Que las palabras importan es una tesis que sostienen desde académicos de la talla de George Lakoff hasta reconocidos ejecutivos de medios, como Mark Thomson. Ambos tienen libros maravillosos que nos muestran cómo “unas pocas palabras bien elegidas adquieren una importancia crucial, y el orador que las halla decide el curso de los acontecimientos. Con el tiempo, los líderes, comentaristas y activistas dotados de empatía y elocuencia pueden emplear las palabras no solo para explotar la opinión pública, sino para moldearla”. Con esta frase inicia Thomson su libro “Sin palabras”, donde relata desde la visión de los medios de comunicación cómo se manipula a la opinión pública. Con otra perspectiva, la del académico que asesora a partidos políticos, Lakoff teorizó sobre la importancia de los marcos -frames- para modular las opiniones de los votantes. Son dos ejemplos que asumo con la convicción de que la fuerza de las palabras conduce a las sociedades hacia su destino, de que no es baladí qué conceptos utilizamos para describir una realidad, porque la misma descripción es diagnóstico y solución.

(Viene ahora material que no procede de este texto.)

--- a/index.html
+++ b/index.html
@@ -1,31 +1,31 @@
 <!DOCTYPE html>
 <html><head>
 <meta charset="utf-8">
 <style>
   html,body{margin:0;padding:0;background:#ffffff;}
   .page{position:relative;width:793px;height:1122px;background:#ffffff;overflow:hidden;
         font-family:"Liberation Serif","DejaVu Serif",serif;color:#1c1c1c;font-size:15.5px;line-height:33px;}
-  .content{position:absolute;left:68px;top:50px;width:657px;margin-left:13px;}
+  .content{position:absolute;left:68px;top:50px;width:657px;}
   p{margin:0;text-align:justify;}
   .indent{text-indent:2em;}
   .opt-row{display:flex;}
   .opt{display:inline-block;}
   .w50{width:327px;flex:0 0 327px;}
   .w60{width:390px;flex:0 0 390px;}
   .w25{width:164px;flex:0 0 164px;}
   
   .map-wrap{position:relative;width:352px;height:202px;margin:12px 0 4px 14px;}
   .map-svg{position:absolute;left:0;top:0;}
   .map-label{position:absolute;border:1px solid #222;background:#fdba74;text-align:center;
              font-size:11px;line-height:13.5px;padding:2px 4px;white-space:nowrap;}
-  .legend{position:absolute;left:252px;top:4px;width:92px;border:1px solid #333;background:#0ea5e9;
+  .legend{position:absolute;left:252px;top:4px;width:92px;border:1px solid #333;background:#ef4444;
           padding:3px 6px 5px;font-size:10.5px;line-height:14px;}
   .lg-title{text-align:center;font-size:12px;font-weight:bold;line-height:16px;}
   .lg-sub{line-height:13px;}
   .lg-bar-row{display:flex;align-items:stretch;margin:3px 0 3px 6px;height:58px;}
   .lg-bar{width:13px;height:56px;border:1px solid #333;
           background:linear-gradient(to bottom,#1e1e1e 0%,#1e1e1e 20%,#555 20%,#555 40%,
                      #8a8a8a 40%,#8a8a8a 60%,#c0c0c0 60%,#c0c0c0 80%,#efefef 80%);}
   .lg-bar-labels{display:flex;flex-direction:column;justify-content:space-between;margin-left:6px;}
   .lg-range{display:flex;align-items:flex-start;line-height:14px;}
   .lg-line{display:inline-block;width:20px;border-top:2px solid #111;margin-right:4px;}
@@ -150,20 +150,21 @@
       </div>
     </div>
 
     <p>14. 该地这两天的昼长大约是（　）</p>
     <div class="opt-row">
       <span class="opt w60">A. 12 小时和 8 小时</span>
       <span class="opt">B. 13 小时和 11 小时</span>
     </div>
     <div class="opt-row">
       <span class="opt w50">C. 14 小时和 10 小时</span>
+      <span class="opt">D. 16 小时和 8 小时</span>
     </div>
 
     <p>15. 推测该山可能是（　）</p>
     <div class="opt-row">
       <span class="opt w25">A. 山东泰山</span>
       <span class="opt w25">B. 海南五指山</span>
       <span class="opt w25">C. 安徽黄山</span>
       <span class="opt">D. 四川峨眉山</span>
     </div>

Sin abandonar una actualidad que nos ha dejado sonando en bucle la canción de los pactos, es bueno parar para analizar las palabras que ahora están dibujando la realidad sociopolítica en la que nos hallamos. Si hace 4 años el diagnóstico se reducía a viejo- nuevo o casta-pueblo, convirtiéndose en verdaderos ejes de confrontación electoral, ahora los bloques ideológicos del siglo XXI reaparecen con la fuerza de unos movimientos políticos cuya defunción había sido popularizada por Francis Fukuyama. La nueva guerra fría entre EE. UU. y Rusia, Irán o China no es la única que desmiente al famoso politólogo. En nuestra política doméstica los movimientos político-sociales del siglo pasado vuelven a la escena mediática en forma de bloques irreconciliables en lo que parece una guerra cultural contra ciertos consensos construidos sobre palabras y conceptos que ahora se ponen en cuestión.

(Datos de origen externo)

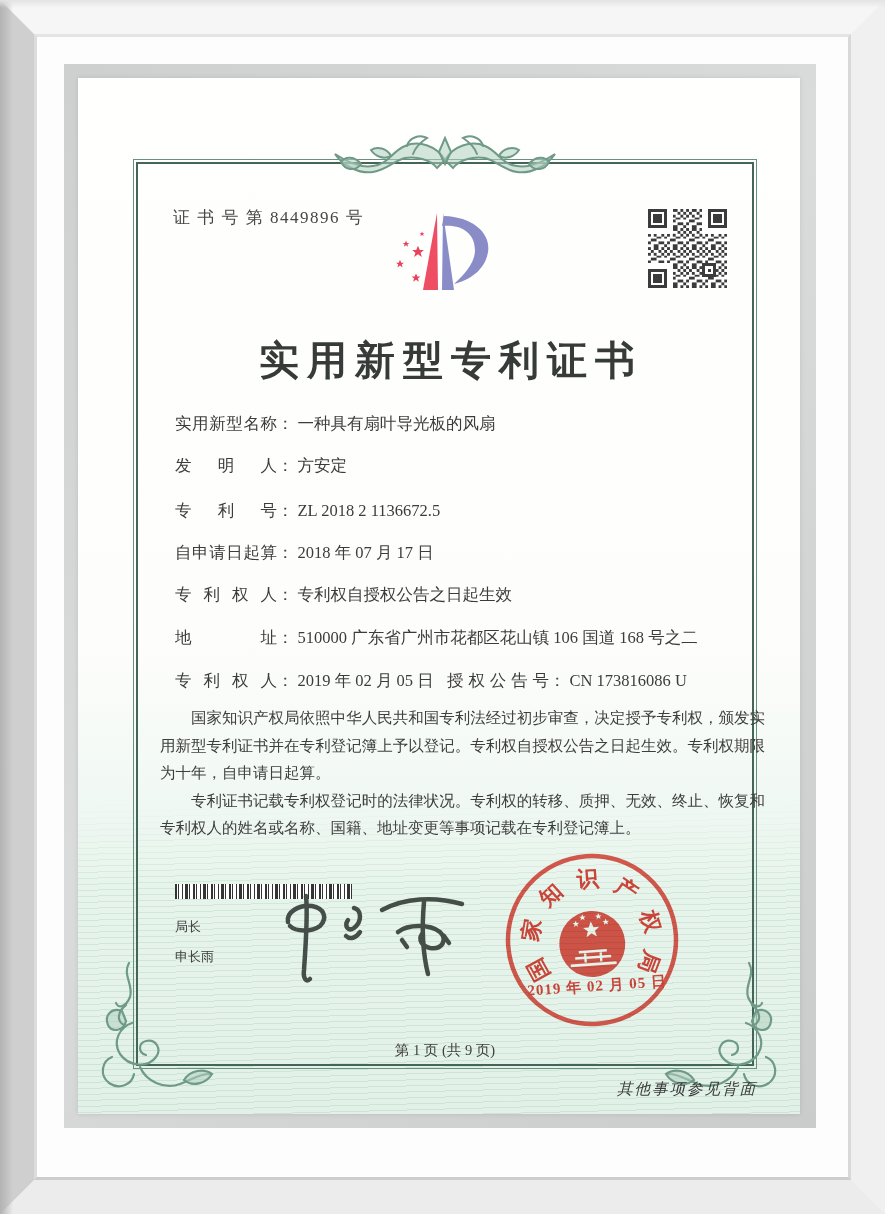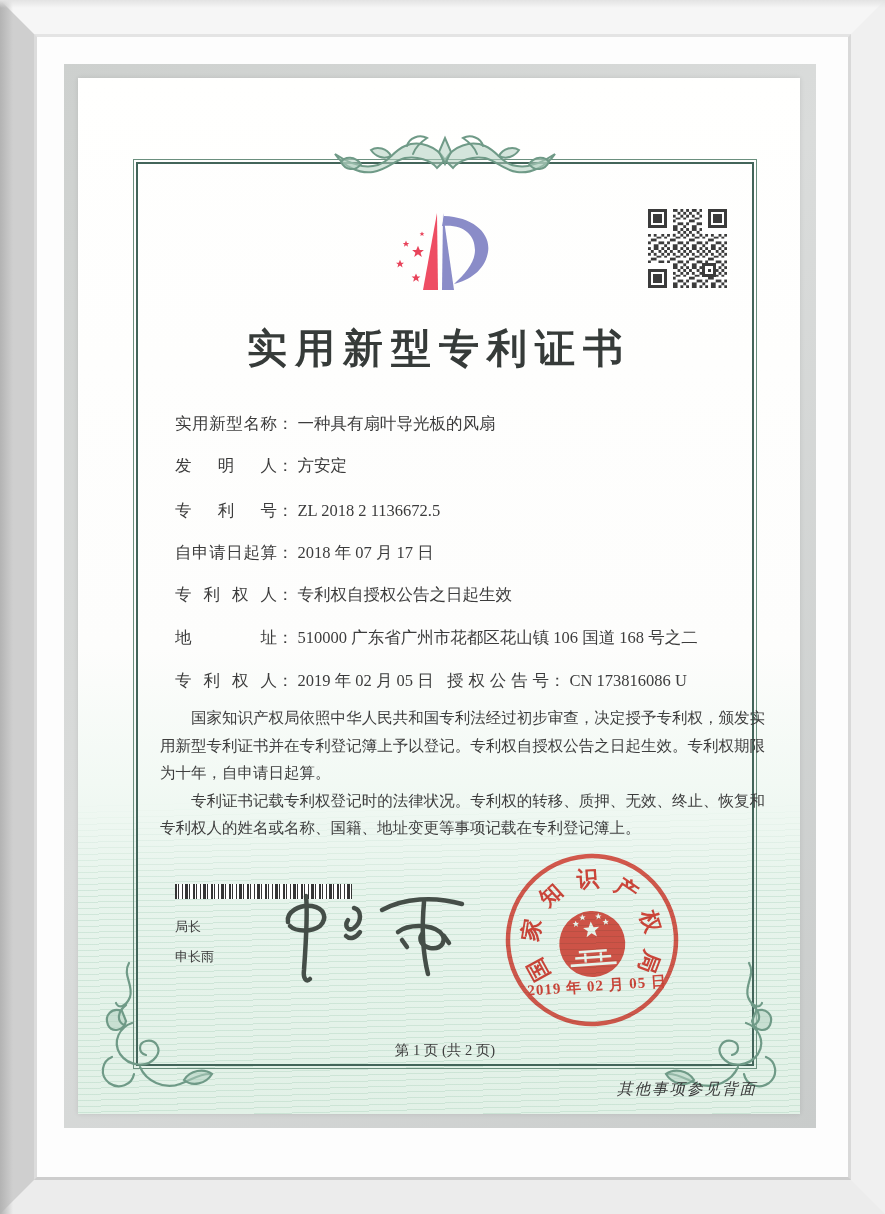--- a/index.html
+++ b/index.html
@@ -33,21 +33,21 @@
 
   .flourish{position:absolute;pointer-events:none;}
   .fl-top{left:255px;top:52px;width:224px;height:56px;}
   .fl-bl{left:14px;top:883px;width:135px;height:135px;}
   .fl-br{left:573px;top:883px;width:135px;height:135px;transform:scaleX(-1);}
 
   
   .cert-no{position:absolute;left:95px;top:128px;font-size:17px;color:#474747;letter-spacing:1.5px;}
   .logo{position:absolute;left:302px;top:126px;width:118px;height:92px;}
   .qr{position:absolute;left:570px;top:131px;width:79px;height:79px;}
-  .title{position:absolute;left:0;top:243px;width:722px;margin:0;text-align:center;
+  .title{position:absolute;left:0;top:243px;width:722px;margin:12px;text-align:center;
        font-size:40px;font-weight:600;color:#363b39;letter-spacing:8px;}
 
   
   .fields{position:absolute;left:97px;top:335px;width:600px;font-size:16.5px;color:#3c3c3c;}
   .frow{position:absolute;left:0;white-space:nowrap;}
   .r0{top:0}.r1{top:42px}.r2{top:87px}.r3{top:129px}.r4{top:171px}.r5{top:214px}.r6{top:257px}
   .flabel{display:inline-block;width:102px;text-align:justify;text-align-last:justify;vertical-align:bottom;}
   .fsep{margin-right:4px;}
   .col2{position:absolute;left:272px;top:0;white-space:nowrap;}
 
@@ -120,20 +120,21 @@
         <path d="M37,2 C30,14 42,24 38,36 C34,46 26,48 24,42"></path>
         <path d="M30,50 C20,46 12,54 16,64 C20,72 32,70 34,60 Z" fill="rgba(177,208,191,.55)"></path>
         <path d="M40,62 C28,66 20,80 28,93 C37,106 56,107 64,96 C70,88 64,78 54,80 C46,82 46,92 54,94"></path>
         <path d="M20,96 C10,100 7,114 17,122 C27,129 40,124 42,113"></path>
         <path d="M48,106 C54,120 72,129 88,123 C100,119 106,113 118,113"></path>
         <path d="M92,119 C98,109 112,107 120,113 C114,123 100,126 92,119 Z" fill="rgba(177,208,191,.55)"></path>
         <path d="M34,44 C26,50 24,60 32,64"></path>
       </g>
     </svg>
 
+    <div class="cert-no">证 书 号 第 8449896 号</div>
 
     <svg class="logo" viewBox="0 0 118 92">
       <defs>
         <path id="star" d="M0,-10 L2.94,-3.09 L9.51,-3.09 L4.19,1.18 L6.12,8.09 L0,3.82 L-6.12,8.09 L-4.19,1.18 L-9.51,-3.09 L-2.94,-3.09 Z"></path>
       </defs>
       <path d="M57,9 L58,86 L43,86 Z" fill="#ee4d63"></path>
       <path d="M63,9 L74,86 L62,86 Z" fill="#8a8cc8"></path>
       <path d="M64,12 C94,13 111,30 108,48 C105,66 90,76 74,80 C86,69 95,58 95,46 C95,31 84,20 62,22 Z" fill="#8a8cc8"></path>
       <g fill="#e8435a">
         <use href="#star" transform="translate(38,48) scale(0.62)"></use>
@@ -272,17 +273,17 @@
             <rect x="72" y="106" width="36" height="2.6"></rect>
             <rect x="67" y="113" width="46" height="2.6"></rect>
             <rect x="81" y="103" width="2.4" height="9"></rect>
             <rect x="96.6" y="103" width="2.4" height="9"></rect>
           </g>
         </g>
       </svg>
       <div class="seal-date">2019 年 02 月 05 日</div>
     </div>
 
-    <div class="page-footer">第 1 页 (共 2 页)</div>
+    <div class="page-footer">第 1 页 (共 9 页)</div>
     <div class="back-note">其他事项参见背面</div>
 
   </div>
 </div>
 
 </body></html>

Vox estigmatiza el feminismo como causa post ideológica y la vuelve a convertir en causa de parte y, por lo tanto, situada fuera del marco del bien común
Uno de los ejemplos más claros de esta guerra conceptual y cultural es la que se está librando en el campo de la igualdad entre hombres y mujeres. La palabra feminismo se había convertido en un concepto post ideológico que aglutinaba izquierdas y derechas bajo un mismo diagnóstico: todavía no existe una igualdad real entre hombres y mujeres y es deseable alcanzarla. El concepto asumido de forma generalizada por todos los partidos políticos avanzaba la solución: políticas que lleven aparejada la consecución de esos objetivos, en lo que se tradujo en uno de los pocos consensos sobre la lucha contra la violencia machista. Si analizamos el concepto violencia machista -violencia ejercida por los hombres sobre las mujeres por una concepción de superioridad y poder de él sobre ella- también adelantaba la solución, que se tradujo en una de las leyes más avanzadas del mundo sobre la materia. El concepto resolvía el diagnóstico y la solución, una vez más.

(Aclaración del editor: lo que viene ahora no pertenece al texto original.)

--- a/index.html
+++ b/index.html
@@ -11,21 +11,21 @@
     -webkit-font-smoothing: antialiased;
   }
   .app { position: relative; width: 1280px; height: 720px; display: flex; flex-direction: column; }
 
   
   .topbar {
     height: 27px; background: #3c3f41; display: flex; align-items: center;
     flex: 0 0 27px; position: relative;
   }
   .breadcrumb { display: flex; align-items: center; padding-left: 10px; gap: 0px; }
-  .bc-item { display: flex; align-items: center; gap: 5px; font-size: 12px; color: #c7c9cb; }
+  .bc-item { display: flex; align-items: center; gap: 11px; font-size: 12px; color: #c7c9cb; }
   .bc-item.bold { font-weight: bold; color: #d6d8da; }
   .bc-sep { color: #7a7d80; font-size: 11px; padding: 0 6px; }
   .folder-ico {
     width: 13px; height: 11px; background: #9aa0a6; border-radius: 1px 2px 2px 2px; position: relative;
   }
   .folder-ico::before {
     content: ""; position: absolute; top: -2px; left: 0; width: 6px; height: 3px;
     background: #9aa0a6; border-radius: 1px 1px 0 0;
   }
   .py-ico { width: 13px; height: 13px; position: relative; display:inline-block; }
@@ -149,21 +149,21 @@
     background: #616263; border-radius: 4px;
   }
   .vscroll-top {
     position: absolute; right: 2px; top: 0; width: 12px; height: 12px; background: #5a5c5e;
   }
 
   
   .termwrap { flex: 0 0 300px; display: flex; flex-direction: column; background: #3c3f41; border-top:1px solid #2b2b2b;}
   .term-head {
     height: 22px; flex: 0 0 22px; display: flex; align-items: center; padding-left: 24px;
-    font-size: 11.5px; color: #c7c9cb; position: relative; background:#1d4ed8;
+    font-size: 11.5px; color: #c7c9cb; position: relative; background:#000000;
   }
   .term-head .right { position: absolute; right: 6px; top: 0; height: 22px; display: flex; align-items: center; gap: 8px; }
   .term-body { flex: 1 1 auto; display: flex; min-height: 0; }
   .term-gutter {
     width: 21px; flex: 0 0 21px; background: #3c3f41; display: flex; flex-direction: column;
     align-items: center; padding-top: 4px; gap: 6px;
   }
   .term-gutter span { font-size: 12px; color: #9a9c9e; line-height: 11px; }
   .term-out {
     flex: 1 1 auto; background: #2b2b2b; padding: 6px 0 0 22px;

Sin embargo, el consenso que habían conseguido la utilización de las mismas palabras por parte de todas las ideologías en España se ha roto. Esa es la principal victoria de Vox, la cruzada conceptual que está llevando a cabo con palabras elegidas para modular a la opinión pública, en palabras de Thompson. “Violencia intrafamiliar” elimina el diagnóstico que se había realizado para asumir un nuevo marco: dentro de las familias existe violencia, pero no identifica al sujeto agresor ni a la víctima, dibujando una igualdad que los números desmienten. Poco importa que en Andalucía la dotación para la violencia de género sea exactamente la misma si se cambia el concepto que la motiva; porque transforma el marco de referencia y estigmatiza el feminismo como causa post ideológica, volviéndola a hacer una causa de parte y, por lo tanto, fuera del marco del bien común.
La importancia de los consensos públicos radica en su fuerza transformadora. La psicología social nos enseña que cuando los consensos se rompen pierden esa fuerza de la mayoría mayoritaria que influye en aquellos que se autoexcluyen para forzarlos a regresar a lo que se asume como “normal”, un concepto que no significa nada, pero que sirve para identificar la opinión absolutamente mayoritaria. Cuando los consensos se rompen, las posiciones de ruptura encuentran elementos legitimadores discursivos que los vuelven a reafirmar en sus creencias y a potenciar en el disenso. Este es el logro de Vox en cuanto al feminismo: ha roto el consenso conseguido a través de conceptos como violencia intrafamiliar o ideología de género, que potencian con insultos intolerables y declaraciones que justifican el nuevo aparato discursivo. Porque la guerra política hoy está en las palabras. Dime como hablas y te diré a quien votas.